Moment of Humility #3: Father Kyle gave a nice, concise homily. It was only when he gave the introduction for the general intercessions that I remembered I was supposed to go back up to read them.

Moment of Humility #4: After the fraction and “Agnus Dei,” Father Kyle asked for an Extraordinary Minister to help distribute communion. No one moved. I’m not an EM, so I couldn’t help, and Maura got sick, so she had stayed home. After a tense moment, a guy I’ve never seen before came forward. He stood in the wrong position, so the progression of the lines was awkward, but we managed to get Jesus to everyone who wanted him.

Moment of Humility #5: After Mass, Fr. Kyle and I chatted while he straightened up, and then he walked me to the door. Only after I’d crossed the street did I realize I was still holding my hymnal.

It’s times like these when I pray, “Lord, thank you for reminding me that you are God, and I am not.”

The “Meat on Fridays” Fight

It’s Lent (she says to the three people in the world who missed the last five weeks). That means that all Catholics ages fourteen and up have been obliged to abstain from meat every Friday. I stopped eating meat on all Fridays about two years ago. In the wealth of Catholic resources online, I discovered that, although the USCCB gave us permission to eat meat on Fridays outside of Lent, we were supposed to choose an alternate act of penance. I chose to just not eat meat, and have stuck by that decision ever since (excluding solemnities and the occasional major feast).

However, with every Lent come the traditional fights. How many days are there? Do Sundays “count”? And, is it really so bad to eat meat on Fridays of Lent?

Well, yes. Not because eating meat ought to be a crime (thanks, PETA), but because Christ gave the Church the authority to decide things like this. As with all sin, though, the situation isn’t cut-and-dry. Marcel at Aggie Catholics submitted a post to Catholic Carnival 162 about the objective and subjective natures of this issue.

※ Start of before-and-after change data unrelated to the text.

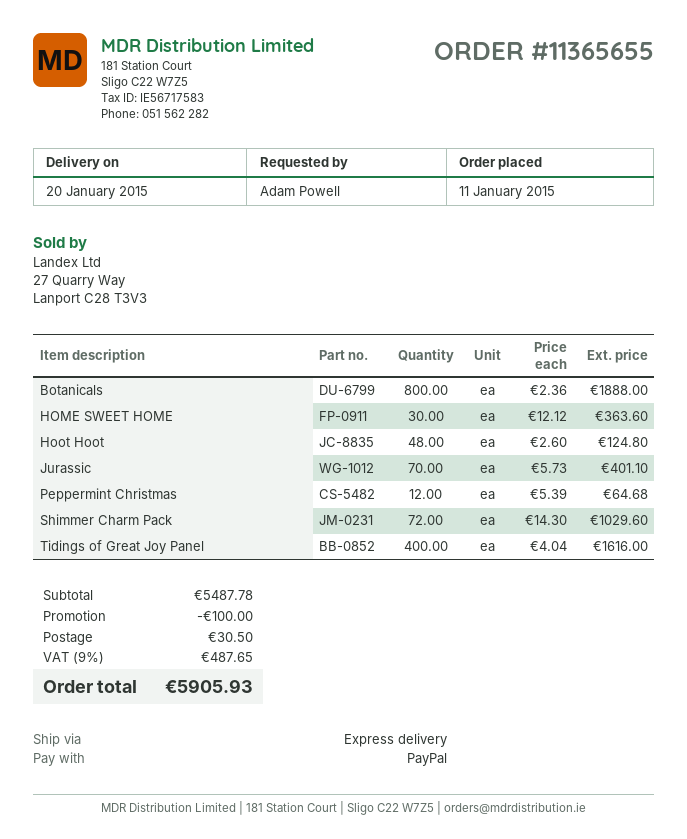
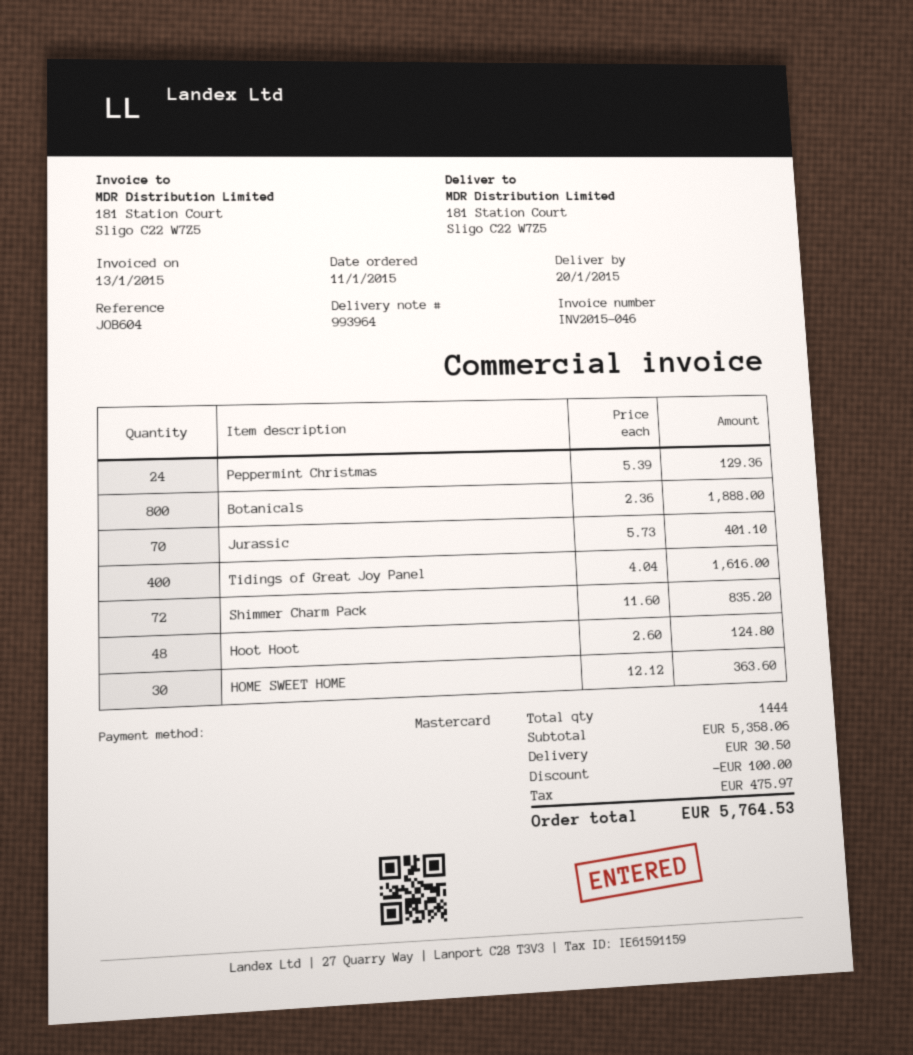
payment method: PayPal -> Mastercard
Peppermint Christmas: 12 x 5.39 = 64.68 -> 24 x 5.39 = 129.36
Shimmer Charm Pack: 72 x 14.30 = 1029.60 -> 72 x 11.60 = 835.20
subtotal: 5487.78 -> 5358.06
tax: 487.65 -> 475.97
total: 5905.93 -> 5764.53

If you have nothing to eat but meat on a Friday of Lent, you can eat it and not be in sin. Fr. Gurnee (former GWU chaplain) was building a Habitat house in North Carolina when a man offered his group home-barbecued spare ribs. You don’t reject a Southerner’s gift of free food. I once ate half a beef taco before I realized what I was doing. I kept eating it. My friend Joey accidentally got a chicken wrap for lunch last Friday. I advised him that wasting the food and money was worse than just eating it and taking up another penance (like the Stations of the Cross). Fr. Kyle gave the same advice just minutes later.

The penance is the point. At Real Life Rosary, James discussed fasting way back on the first Friday of Lent. Fasting is hard. Sometimes it’s really, really hard. But when we take on hardship and give forth charity and kindness despite our suffering, we give such glory to God. When we give up, we walk right into Satan’s outstretched arms. You can’t win the race unless you run so as to win.